In [1]:
import os
import matplotlib.pyplot as plt
import numpy as np
import seaborn as sns
plt.style.use("default")
rc = {"figure.figsize": (4, 3), "figure.dpi": 150, "figure.constrained_layout.use": True, "axes.grid": True, 
      "axes.spines.right": False, "axes.spines.top": False, "axes.linewidth": 0.6, "grid.linewidth": 0.6,
      "xtick.major.width": 0.6, "ytick.major.width": 0.6, "xtick.major.size": 4, "ytick.major.size": 4, 
      "axes.labelsize": 14, "axes.titlesize": 14, "xtick.labelsize": 12, "ytick.labelsize": 12,
      "axes.titlepad": 4, "axes.labelpad": 2, "xtick.major.pad": 2, "ytick.major.pad": 2,
      "lines.linewidth": 1.2, "patch.linewidth": 0}
sns.set_theme(style='ticks', palette=sns.color_palette("colorblind"), rc=rc)
import torch
from composer import Trainer
from composer.algorithms import ChannelsLast
from composer.datasets import DataLoaderHparams
from composer.optim import SGDHparams
from composer.optim.scheduler import ConstantScheduler
from composer.loggers import InMemoryLogger, TQDMLogger
from composer.utils import reproducibility
from composer.utils.object_store import ObjectStoreProviderHparams
from lth_diet.data import CIFAR100DataHparams
from lth_diet.data.data_diet import SubsetByScore
from lth_diet.models import ResNetClassifierHparams
from tqdm.notebook import tqdm
object_store = ObjectStoreProviderHparams('google_storage', 'prunes', 'GCS_KEY').initialize_object()

---

Train ResNet-50 on the entire CIFAR-100 dataset for 1600 steps, saving and evaluating the model on train and test sets every 50 steps.

In [None]:
# EXP_NAME = "resnet_50__cifar100_all_data"
# DEVICE = "gpu"
# REPLICATE = 0
# BATCH_SIZE = 128
# VAL_BATCH_SIZE = 1000
# MAX_DURATION = "1600ba"
# INTERVAL = 50

# MODEL_HPARAMS = ResNetClassifierHparams(num_classes=100, num_layers=50, low_res=True)
# DATA_HPARMS = CIFAR100DataHparams(train=True)
# VAL_DATA_HPARAMS = CIFAR100DataHparams(train=False)
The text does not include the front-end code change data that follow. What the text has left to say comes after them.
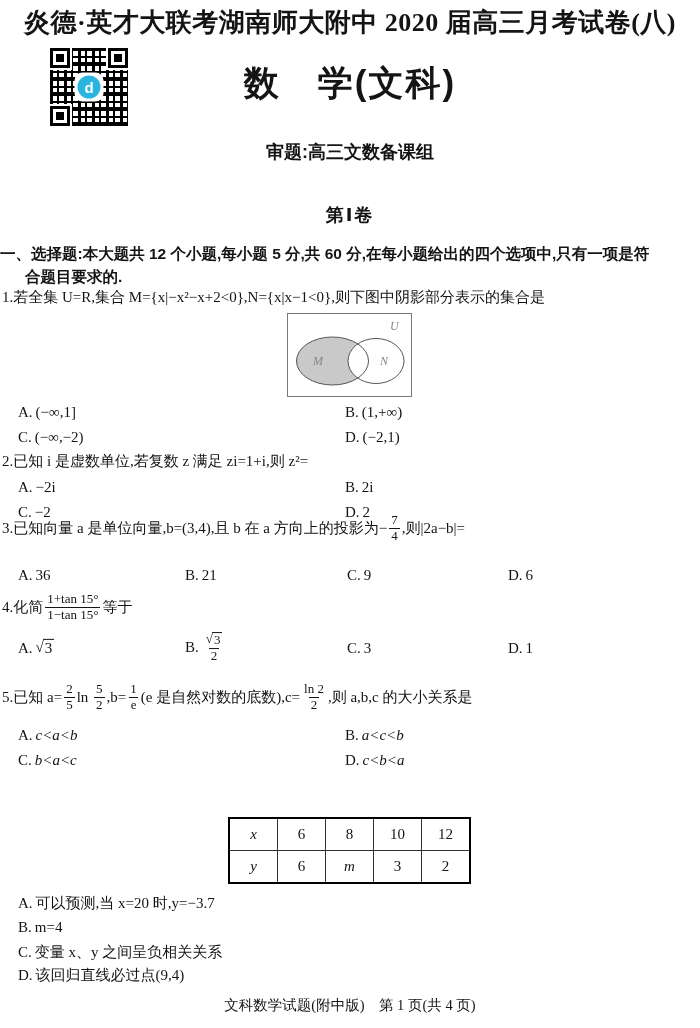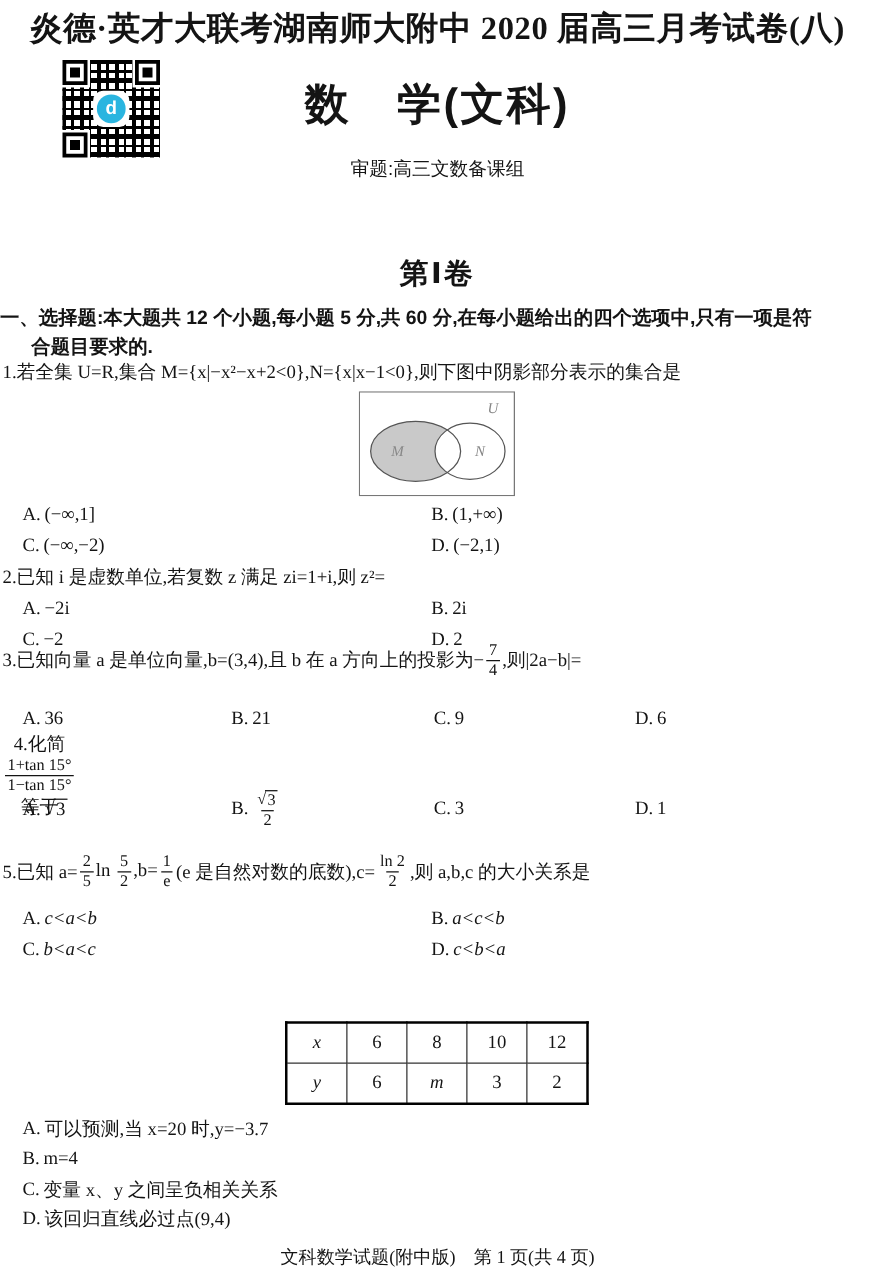--- a/index.html
+++ b/index.html
@@ -4,23 +4,23 @@
 <style>
   html,body{margin:0;padding:0;background:#fff;}
   .page{position:relative;width:700px;height:1028px;background:#ffffff;overflow:hidden;
         font-family:"Liberation Serif","DejaVu Serif",serif;color:#141414;}
   .abs{position:absolute;white-space:pre;}
   .center{left:0;width:700px;text-align:center;}
   .sans{font-family:"Liberation Sans","DejaVu Sans",sans-serif;}
 
   .banner{top:5px;font-size:26px;font-weight:bold;letter-spacing:0.5px;}
   .main-title{top:60px;font-size:35px;font-weight:bold;letter-spacing:2px;}
-  .reviewer{top:126px;font-size:15px;font-weight:normal;}
+  .reviewer{top:140px;font-size:18px;font-weight:bold;}
   .intro{top:158px;font-size:15.5px;}
-  .section-title{top:203px;font-size:23px;font-weight:bold;letter-spacing:2px;}
+  .section-title{top:203px;font-size:18px;font-weight:bold;letter-spacing:2px;}
   .instr{font-size:15.5px;font-weight:bold;}
 
   
   .qr{position:absolute;left:50px;top:48px;width:78px;height:78px;background:
       repeating-linear-gradient(90deg,#000 0 3px,transparent 3px 7px,#000 7px 9px,transparent 9px 14px),
       repeating-linear-gradient(0deg,#000 0 4px,#fff 4px 8px,#000 8px 10px,#fff 10px 15px);}
   .finder{position:absolute;width:20px;height:20px;box-sizing:border-box;border:3px solid #000;
           background:#fff;box-shadow:0 0 0 2px #fff;}
   .finder::after{content:"";position:absolute;left:3px;top:3px;width:8px;height:8px;background:#000;}
   .finder.tl{left:0;top:0}.finder.tr{right:0;top:0}.finder.bl{left:0;bottom:0}
@@ -126,21 +126,21 @@
   </div>
 
   <div class="stemline" style="left:2px;top:508px;height:40px;"><span>3.已知向量 a 是单位向量,b=(3,4),且 b 在 a 方向上的投影为−</span><span class="frac"><span class="fn">7</span><span class="fd">4</span></span><span>,则|2a−b|=</span></div>
   <div class="row" style="top:567px;">
     <span class="opt" style="left:18px;"><span class="olabel">A.</span><span class="osegs"><span>36</span></span></span>
     <span class="opt" style="left:185px;"><span class="olabel">B.</span><span class="osegs"><span>21</span></span></span>
     <span class="opt" style="left:347px;"><span class="olabel">C.</span><span class="osegs"><span>9</span></span></span>
     <span class="opt" style="left:508px;"><span class="olabel">D.</span><span class="osegs"><span>6</span></span></span>
   </div>
 
-  <div class="stemline" style="left:2px;top:586px;height:42px;flex-direction:column;"><span>4.化简</span><span class="frac"><span class="fn">1+tan 15°</span><span class="fd">1−tan 15°</span></span><span>等于</span></div>
+  <div class="stemline" style="left:2px;top:586px;height:42px;"><span>4.化简</span><span class="frac"><span class="fn">1+tan 15°</span><span class="fd">1−tan 15°</span></span><span>等于</span></div>
   <div class="row tall" style="top:628px;height:40px;">
     <span class="opt" style="left:18px;"><span class="olabel">A.</span><span class="osegs"><span class="sqrt"><span class="rsym">√</span><span class="rad">3</span></span></span></span>
     <span class="opt" style="left:185px;"><span class="olabel">B.</span><span class="osegs"><span class="frac"><span class="fn"><span class="sqrt"><span class="rsym">√</span><span class="rad">3</span></span></span><span class="fd">2</span></span></span></span>
     <span class="opt" style="left:347px;"><span class="olabel">C.</span><span class="osegs"><span>3</span></span></span>
     <span class="opt" style="left:508px;"><span class="olabel">D.</span><span class="osegs"><span>1</span></span></span>
   </div>
 
   <div class="stemline" style="left:2px;top:676px;height:42px;"><span>5.已知 a=</span><span class="frac"><span class="fn">2</span><span class="fd">5</span></span><span>ln </span><span class="frac"><span class="fn">5</span><span class="fd">2</span></span><span>,b=</span><span class="frac"><span class="fn">1</span><span class="fd">e</span></span><span>(e 是自然对数的底数),c=</span><span class="frac"><span class="fn">ln 2</span><span class="fd">2</span></span><span>,则 a,b,c 的大小关系是</span></div>
   <div class="row" style="top:727px;">
     <span class="opt" style="left:18px;"><span class="olabel">A.</span><span class="osegs mi"><span>c&lt;a&lt;b</span></span></span>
# os.makedirs(f"../exps/rank_0/{EXP_NAME}/rep_{REPLICATE}")
# seed = 2022 * (REPLICATE + 1)
# reproducibility.seed_all(seed)
# model = MODEL_HPARAMS.initialize_object()
# torch.save(model.state_dict(), f"../exps/rank_0/{EXP_NAME}/rep_{REPLICATE}/ba_0.pt")
# reproducibility.seed_all(42)
# dataloader = DATA_HPARMS.initialize_object(BATCH_SIZE, DataLoaderHparams(persistent_workers=False))
# val_dataloader = VAL_DATA_HPARAMS.initialize_object(VAL_BATCH_SIZE, DataLoaderHparams(persistent_workers=False))
# optimizer = SGDHparams(lr=0.1, momentum=0.9, weight_decay=0.0005, nesterov=True).initialize_object(model.parameters())
# scheduler = [ConstantScheduler()]
# algorithms = [ChannelsLast()]
# loggers = [InMemoryLogger(), TQDMLogger()]

# trainer = Trainer(
#     model = model,
#     train_dataloader=dataloader,
#     max_duration=MAX_DURATION,
#     eval_dataloader=val_dataloader,
#     algorithms=algorithms,
#     optimizers=optimizer,
#     schedulers=scheduler,
#     device=DEVICE,
#     validate_every_n_batches=INTERVAL,
#     precision="amp",
#     step_schedulers_every_batch=True,
#     seed=seed,
#     loggers=loggers,
#     save_folder=f"{EXP_NAME}/rep_{REPLICATE}",
#     save_name_format="ba_{batch}.pt",
#     save_interval=f"{INTERVAL}ba",
# )

# trainer.fit()

---

Train ResNet-50 on 2048 easiest CIFAR-100 examples for 1600 steps, saving and evaluating the model on train and test sets every 50 steps.

In [None]:
# EXP_NAME = "resnet_50__cifar100_easy_data"
# DEVICE = "gpu"
# REPLICATE = 0
# SUBSET_SIZE = 2048
# BATCH_SIZE = 128
# VAL_BATCH_SIZE = 1000
# MAX_DURATION = "1600ba"
# INTERVAL = 50

# MODEL_HPARAMS = ResNetClassifierHparams(num_classes=100, num_layers=50, low_res=True)
# DATA_TRANSFORMS = [
#     SubsetByScore(score="error_norm_cifar100_resnet50_7800ba_16reps_seed789", size=SUBSET_SIZE, class_balanced=True)
# ]
# DATA_HPARMS = CIFAR100DataHparams(train=True, dataset_transforms=DATA_TRANSFORMS)
# VAL_DATA_HPARAMS = CIFAR100DataHparams(train=False)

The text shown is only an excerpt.